Entries supplied ▸
************
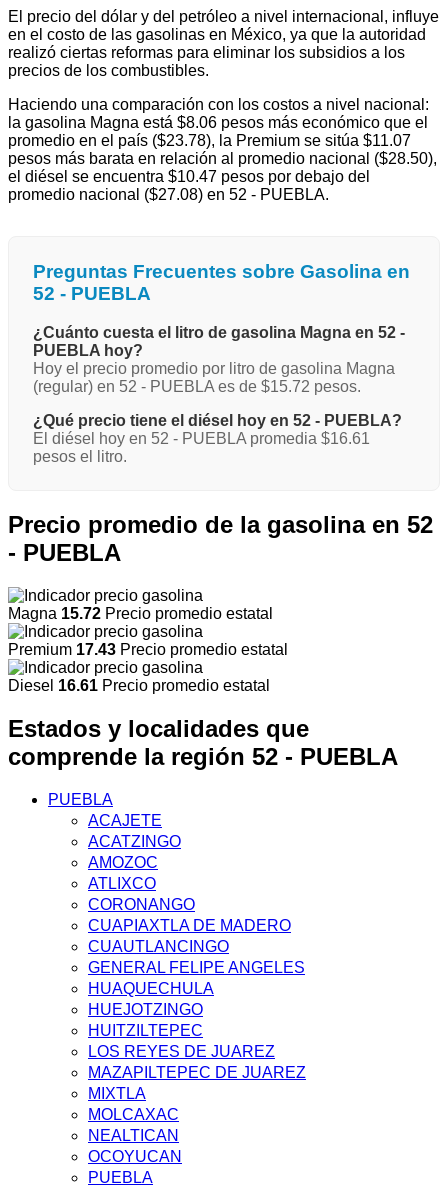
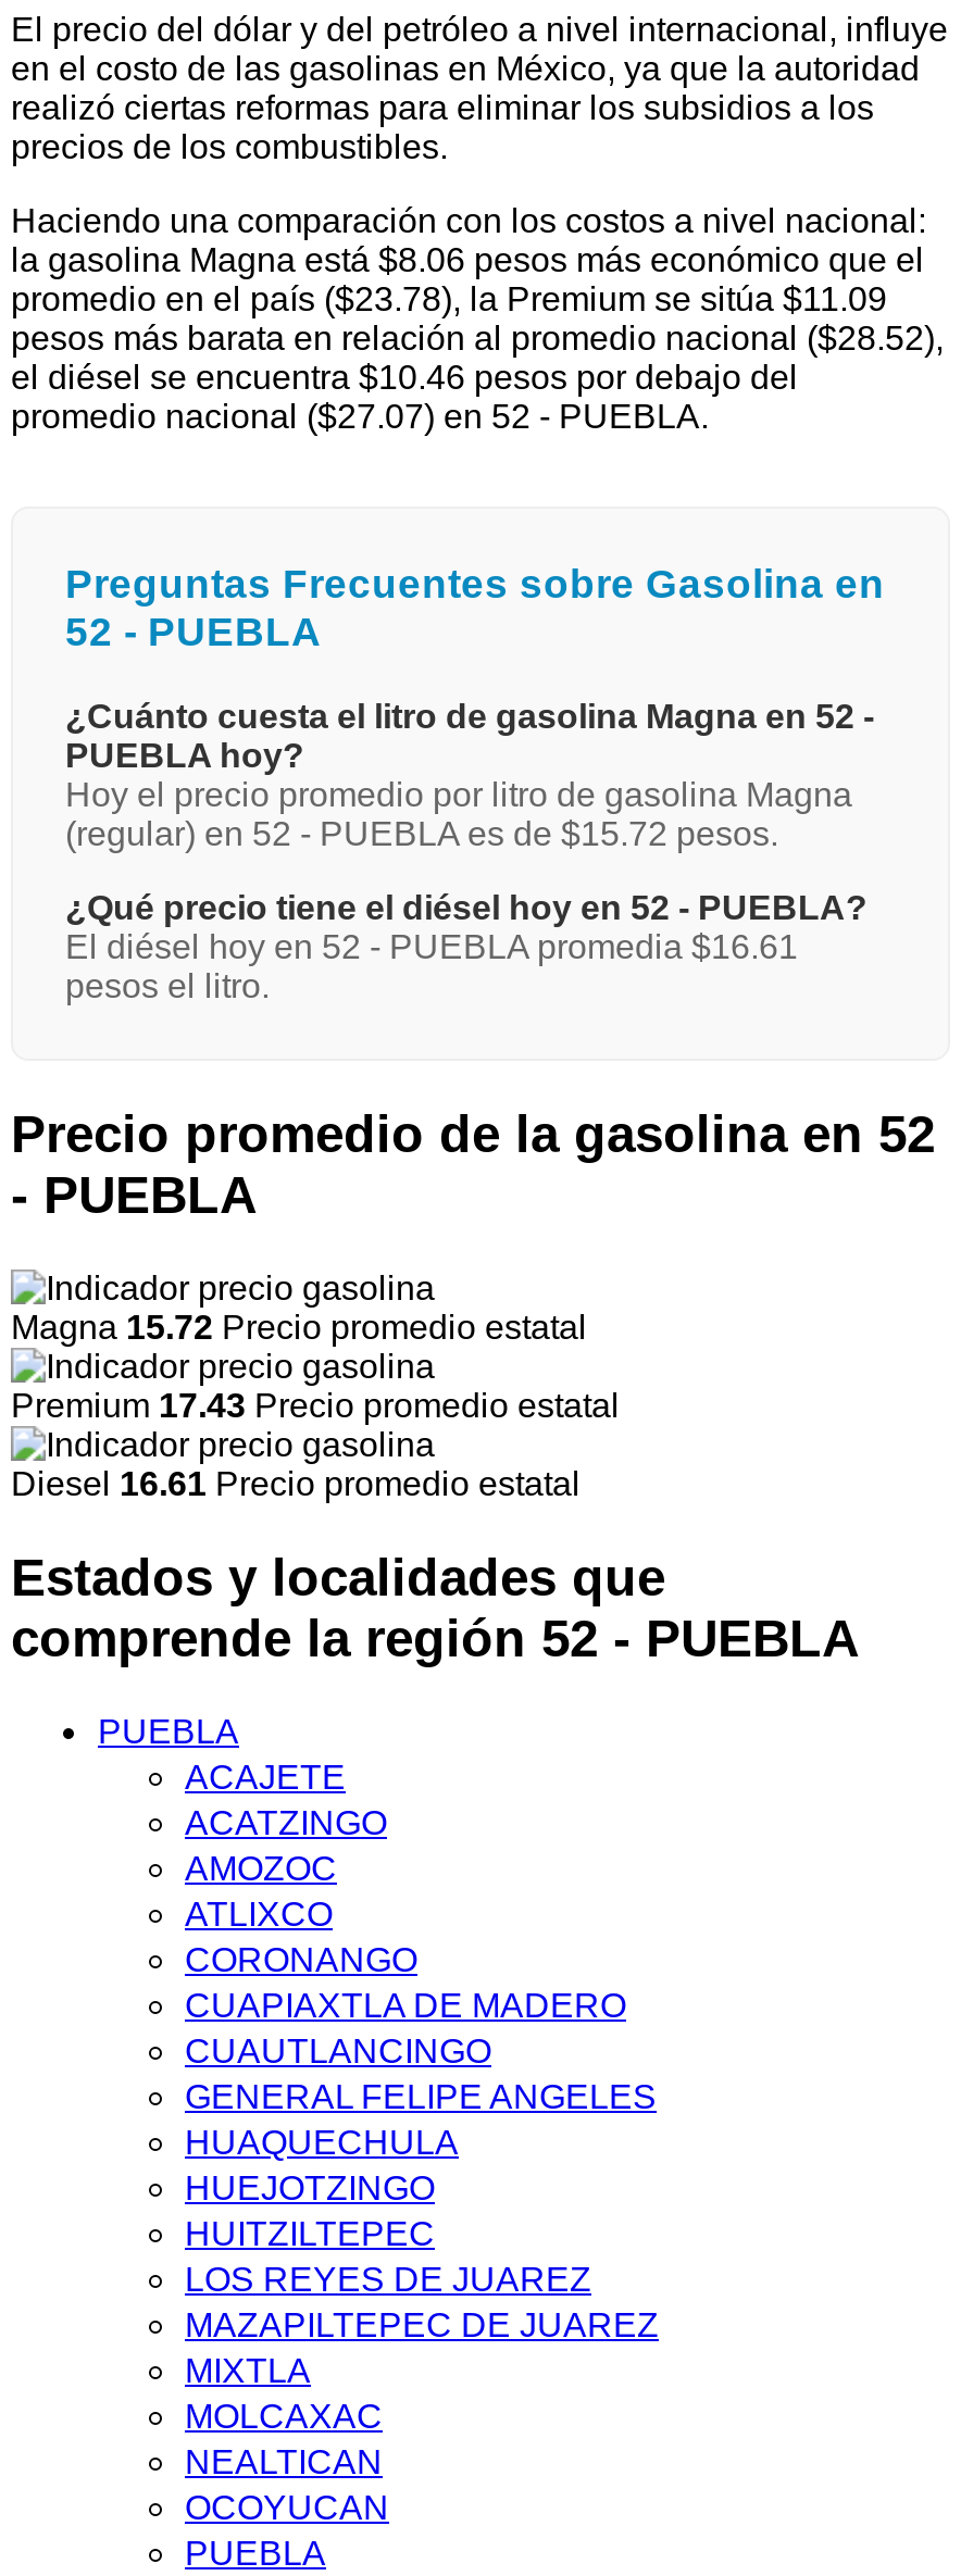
[8,132,411,149] promedio en el país ($23.78), la Premium se sitúa $11.07 -> [11,281,887,318] promedio en el país ($23.78), la Premium se sitúa $11.09
[8,150,437,167] pesos más barata en relación al promedio nacional ($28.50), -> [11,320,944,357] pesos más barata en relación al promedio nacional ($28.52),
[8,168,370,185] el diésel se encuentra $10.47 pesos por debajo del -> [11,359,798,396] el diésel se encuentra $10.46 pesos por debajo del
[8,186,329,203] promedio nacional ($27.08) en 52 - PUEBLA. -> [11,398,709,435] promedio nacional ($27.07) en 52 - PUEBLA.

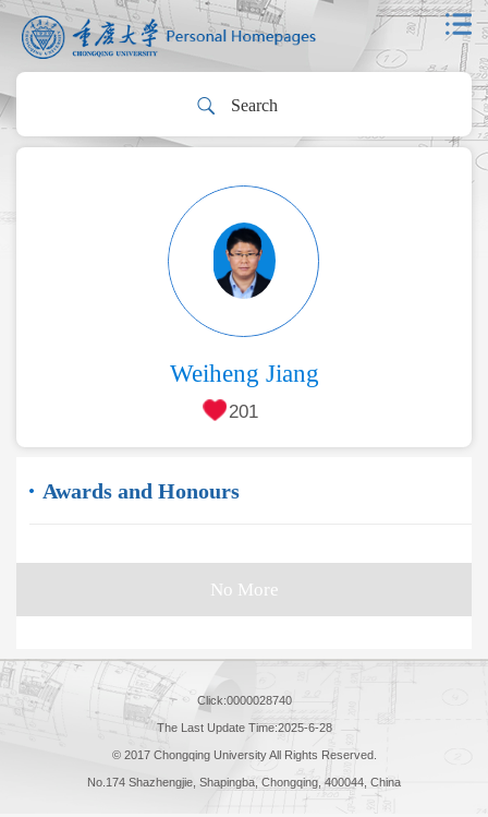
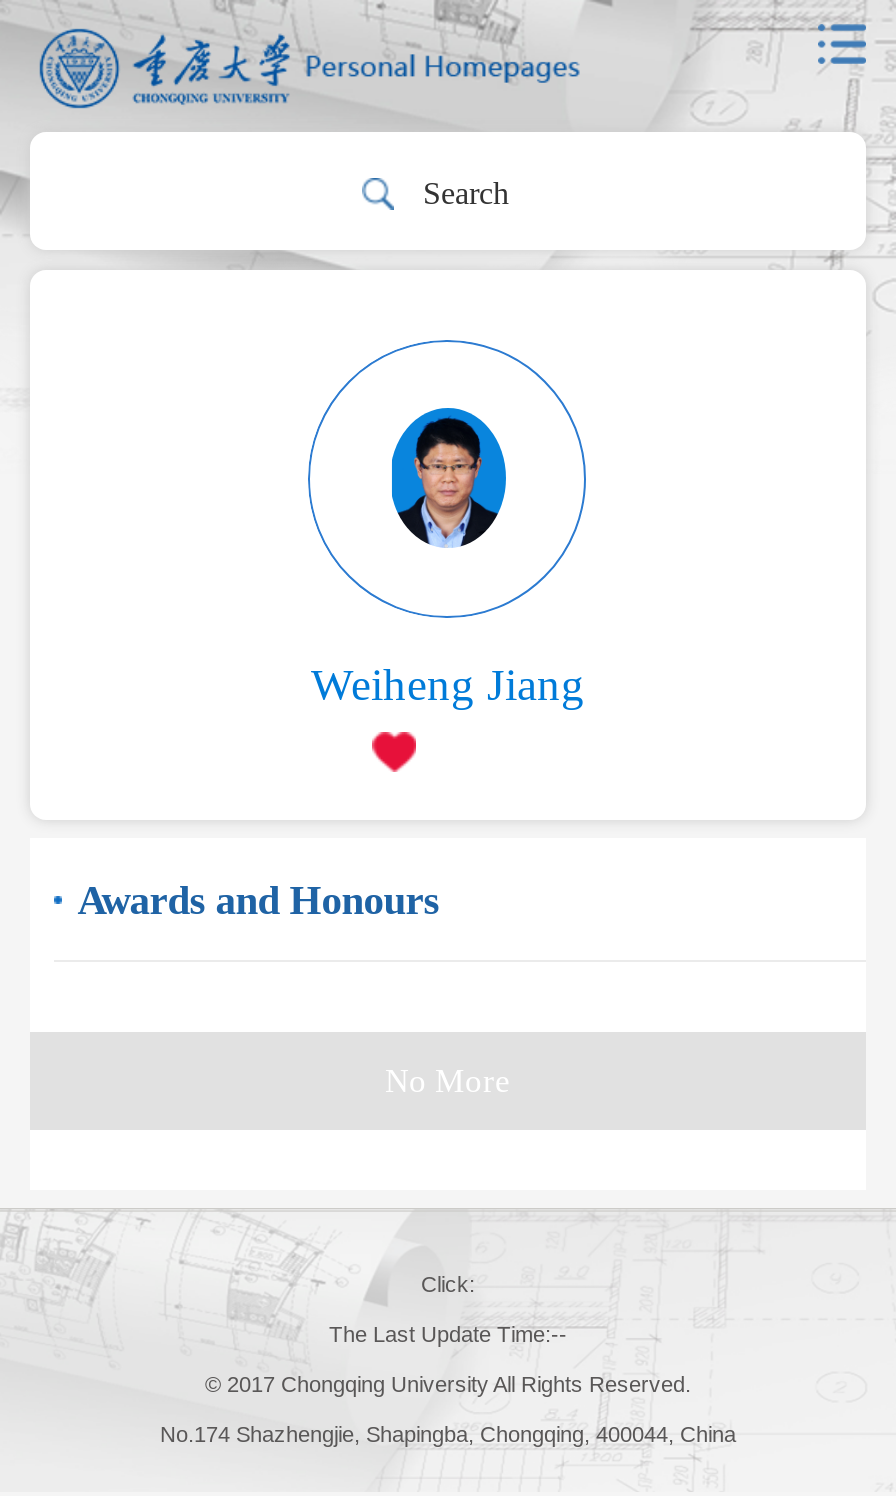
[228,401,258,422] 201 -> none
[197,694,291,707] Click:0000028740 -> [421,1273,475,1297] Click:
[156,721,332,735] The Last Update Time:2025-6-28 -> [329,1323,567,1347] The Last Update Time:--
************
From the line that contains "[197,694,291,707] Click:0000028740 ->" through the end of the records above, print every line exactly and nothing else.

[197,694,291,707] Click:0000028740 -> [421,1273,475,1297] Click:
[156,721,332,735] The Last Update Time:2025-6-28 -> [329,1323,567,1347] The Last Update Time:--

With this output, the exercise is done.